#### EXERCISE BRIEF:
The line holding "[431,1375,523,1393] whitespace ->" is the last one to output; start at the first line of the data, keep every line in between exactly, and leave out pictures.

===== EXTRACTED RECORDS

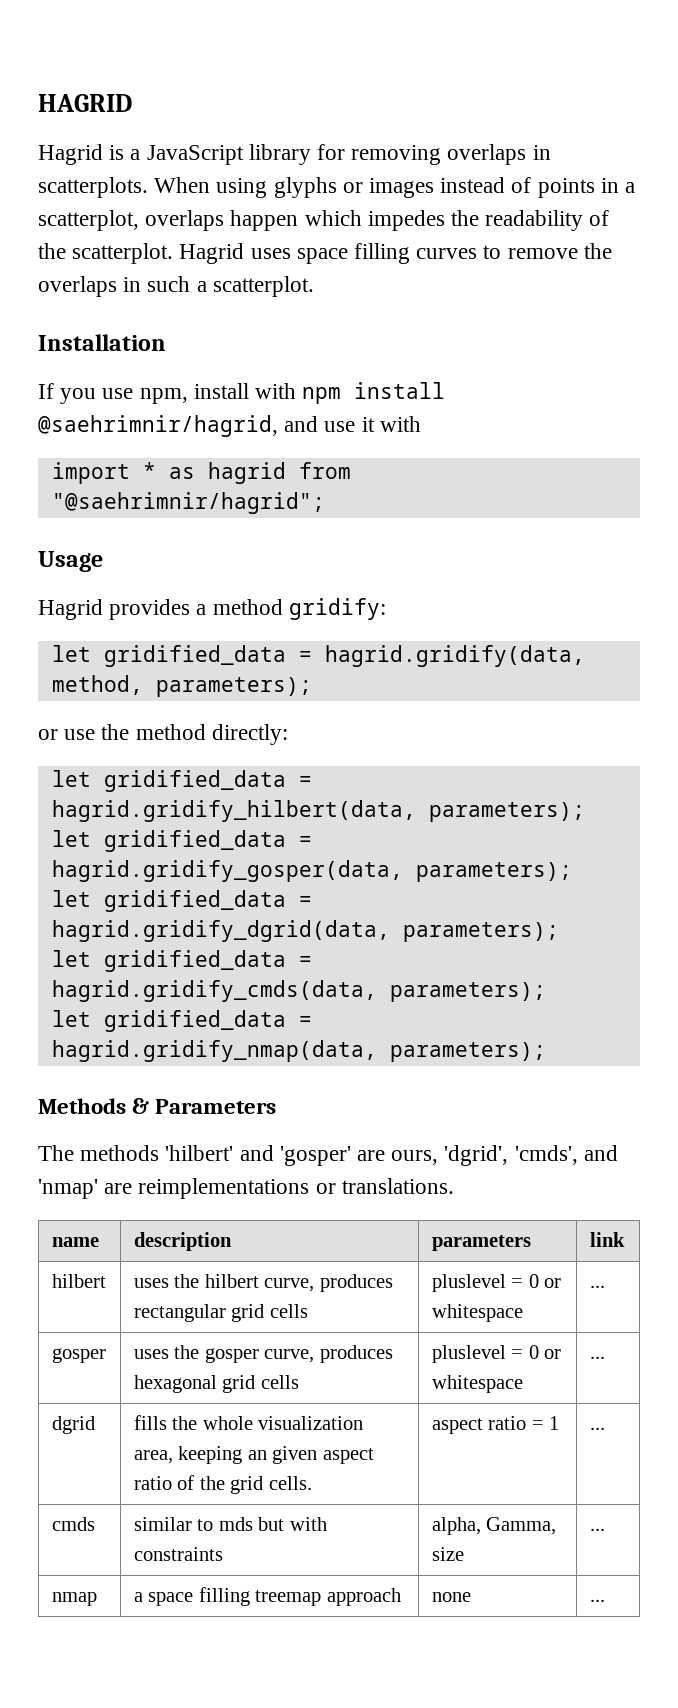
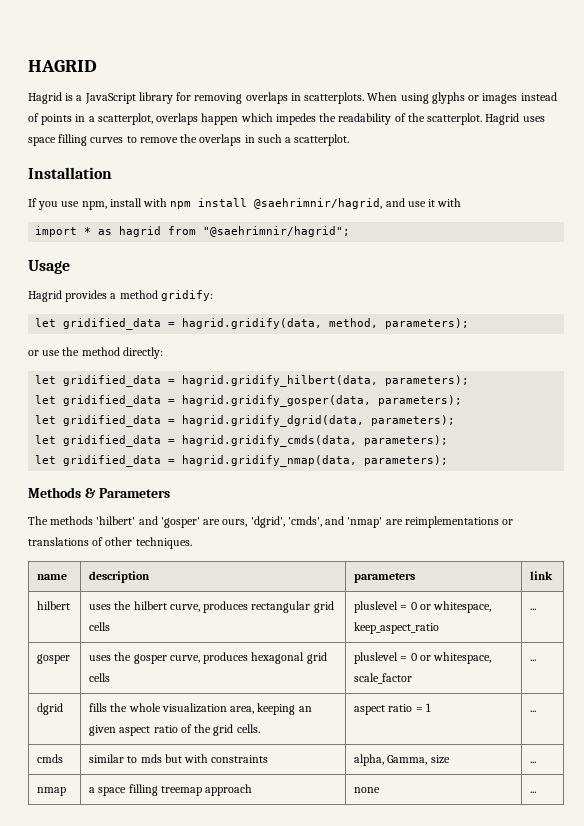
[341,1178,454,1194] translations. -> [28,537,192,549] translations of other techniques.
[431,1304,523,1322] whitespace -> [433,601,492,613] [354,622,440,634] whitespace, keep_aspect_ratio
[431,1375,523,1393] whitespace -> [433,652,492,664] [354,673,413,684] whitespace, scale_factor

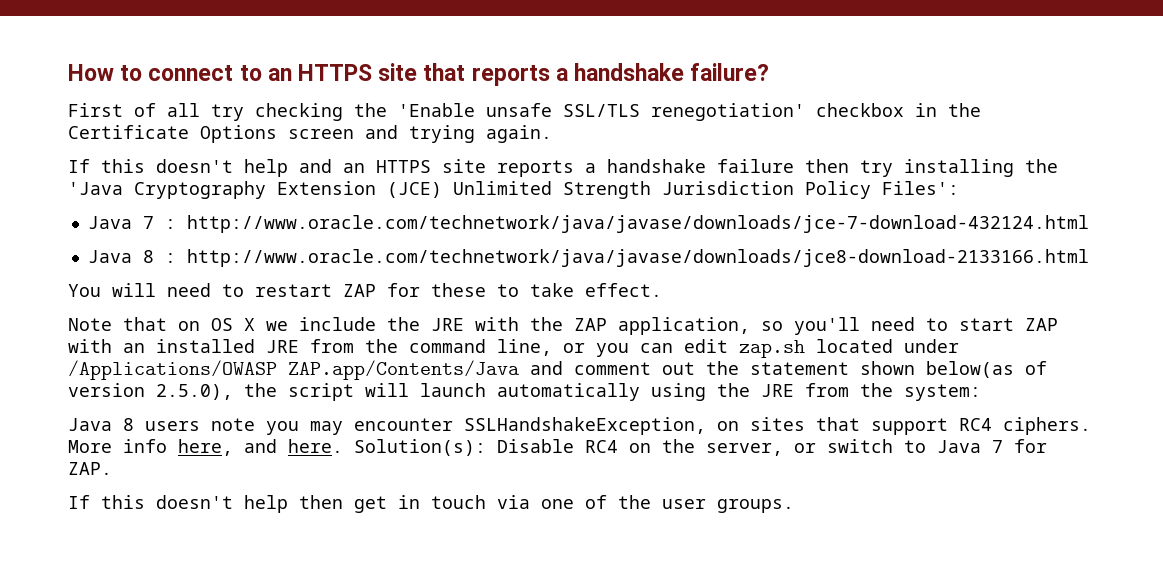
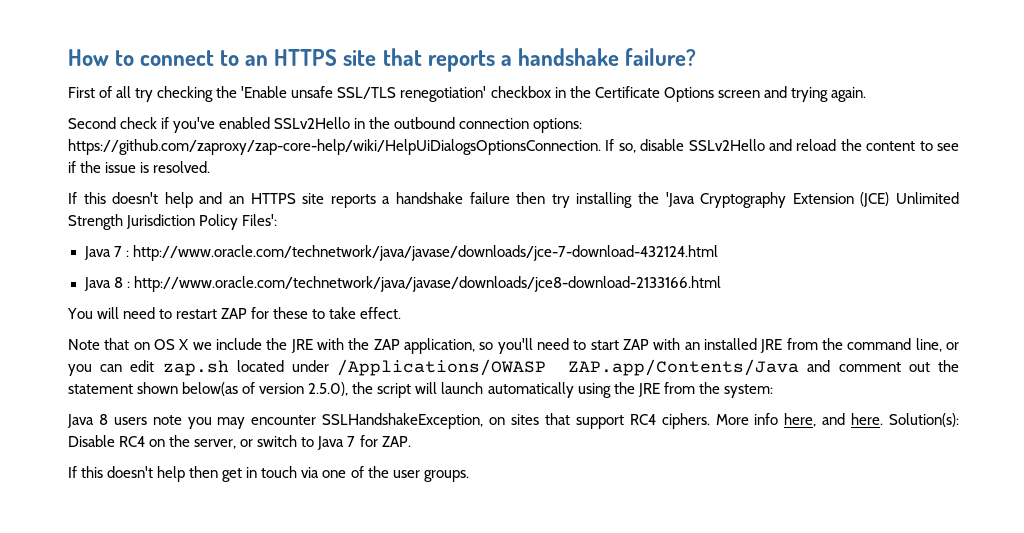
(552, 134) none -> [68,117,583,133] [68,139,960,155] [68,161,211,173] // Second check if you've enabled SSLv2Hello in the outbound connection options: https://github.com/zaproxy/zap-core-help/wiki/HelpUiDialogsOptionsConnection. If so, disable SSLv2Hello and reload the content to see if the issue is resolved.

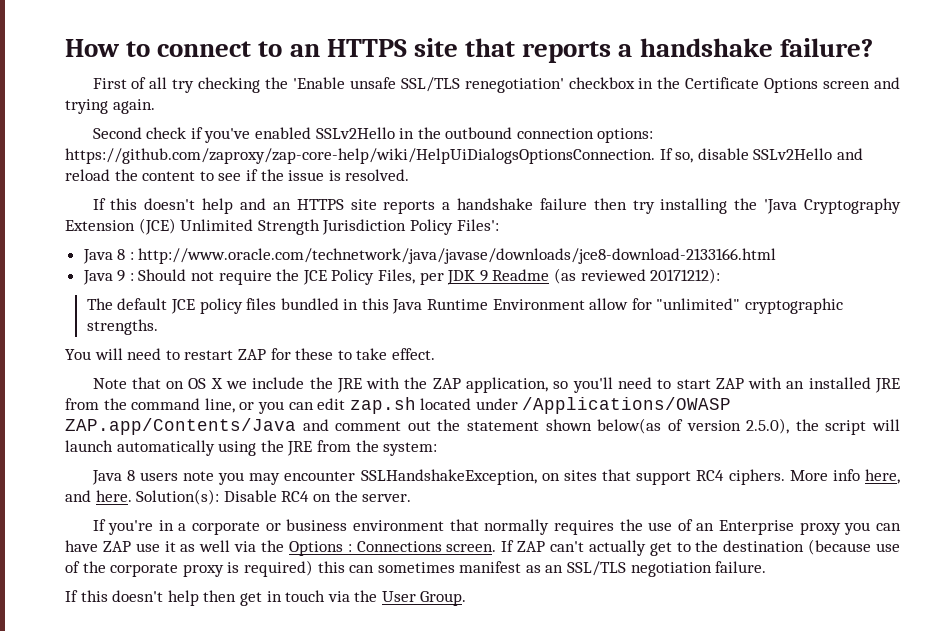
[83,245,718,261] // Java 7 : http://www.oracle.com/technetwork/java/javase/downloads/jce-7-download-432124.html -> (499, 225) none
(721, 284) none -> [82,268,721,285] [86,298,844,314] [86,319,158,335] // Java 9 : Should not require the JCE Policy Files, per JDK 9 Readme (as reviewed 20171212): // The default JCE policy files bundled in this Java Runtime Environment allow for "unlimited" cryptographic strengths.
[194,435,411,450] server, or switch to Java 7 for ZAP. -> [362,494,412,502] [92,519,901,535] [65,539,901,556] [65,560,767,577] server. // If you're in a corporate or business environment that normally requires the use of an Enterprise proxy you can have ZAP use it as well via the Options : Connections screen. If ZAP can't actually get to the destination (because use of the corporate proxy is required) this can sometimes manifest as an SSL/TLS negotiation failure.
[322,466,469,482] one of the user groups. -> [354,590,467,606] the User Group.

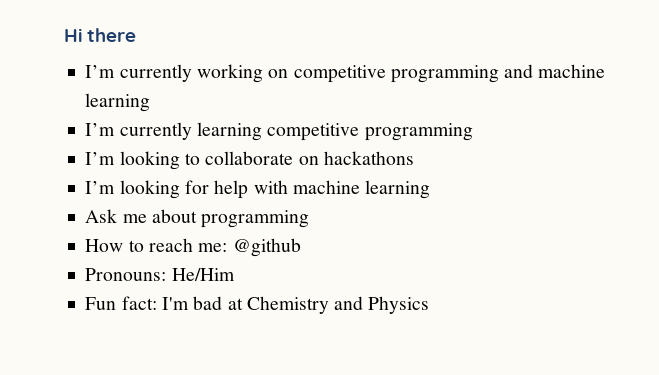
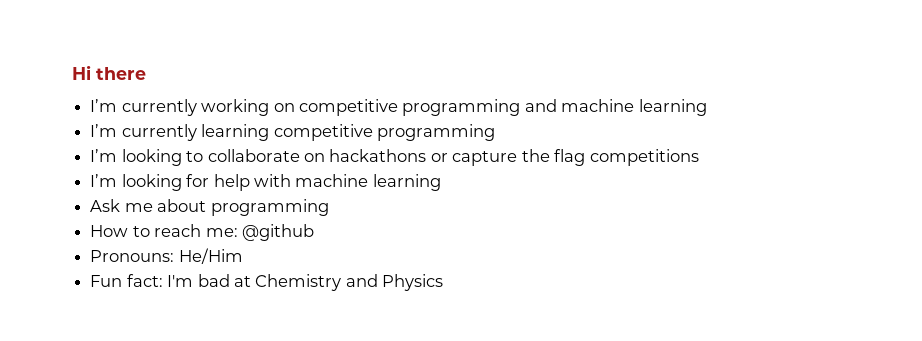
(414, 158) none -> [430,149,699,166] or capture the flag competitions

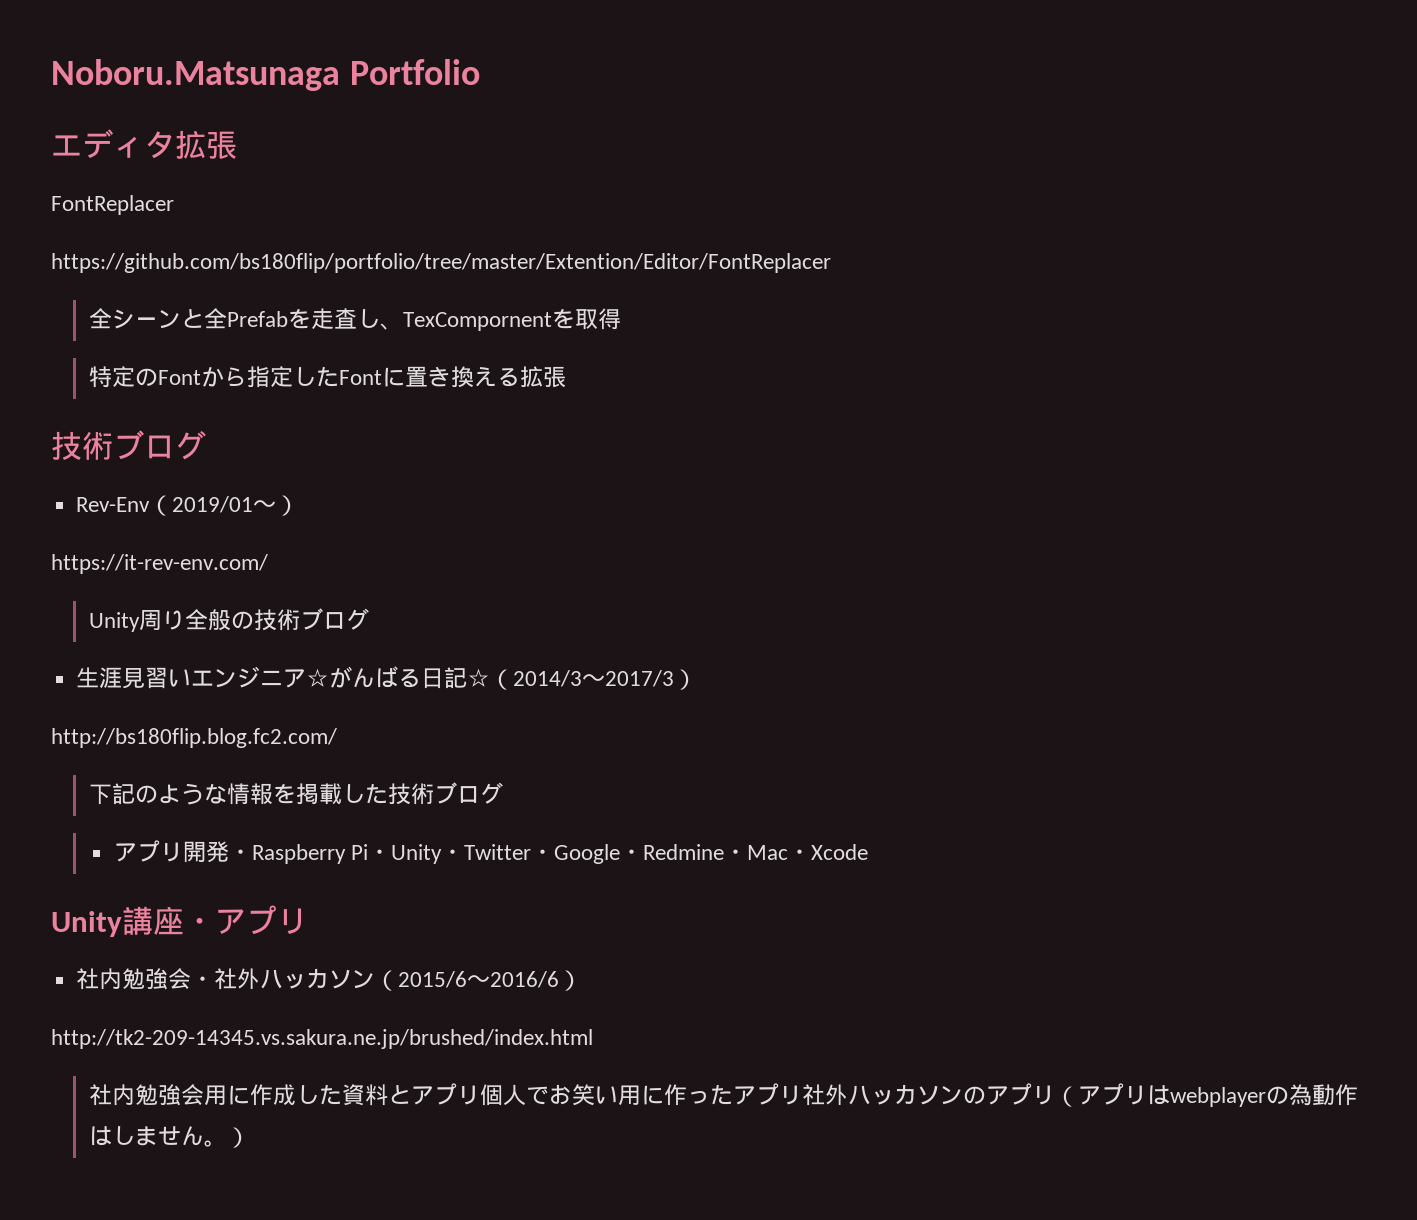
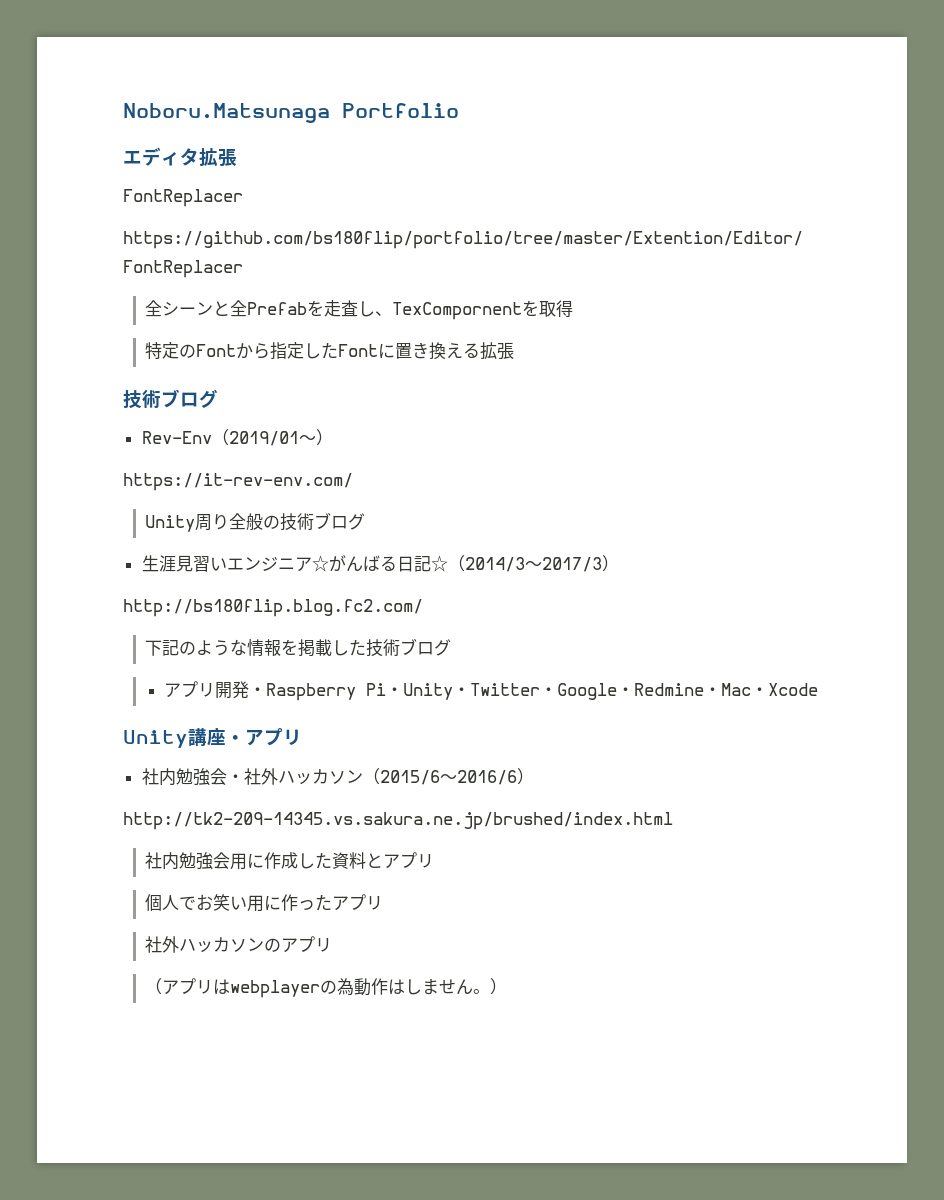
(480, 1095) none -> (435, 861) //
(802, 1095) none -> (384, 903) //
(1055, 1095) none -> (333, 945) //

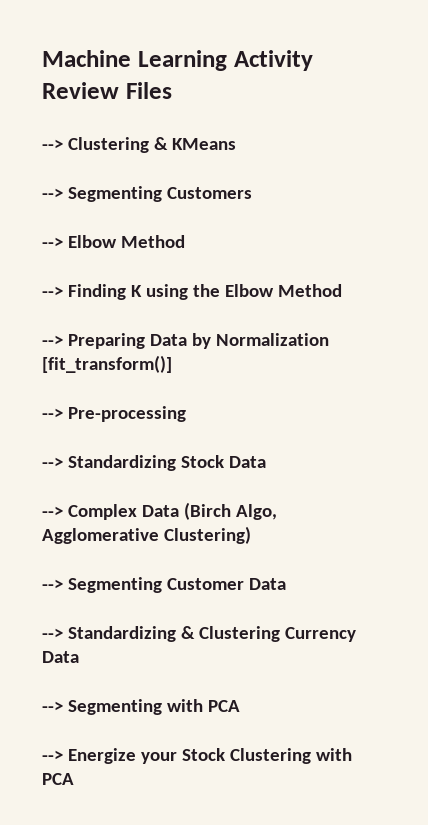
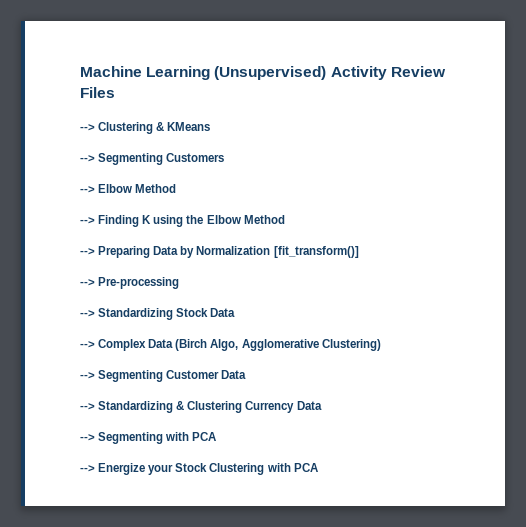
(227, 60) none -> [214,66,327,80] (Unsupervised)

==========

#### ANSWER TO THE EXERCISE:
[341,1178,454,1194] translations. -> [28,537,192,549] translations of other techniques.
[431,1304,523,1322] whitespace -> [433,601,492,613] [354,622,440,634] whitespace, keep_aspect_ratio
[431,1375,523,1393] whitespace -> [433,652,492,664] [354,673,413,684] whitespace, scale_factor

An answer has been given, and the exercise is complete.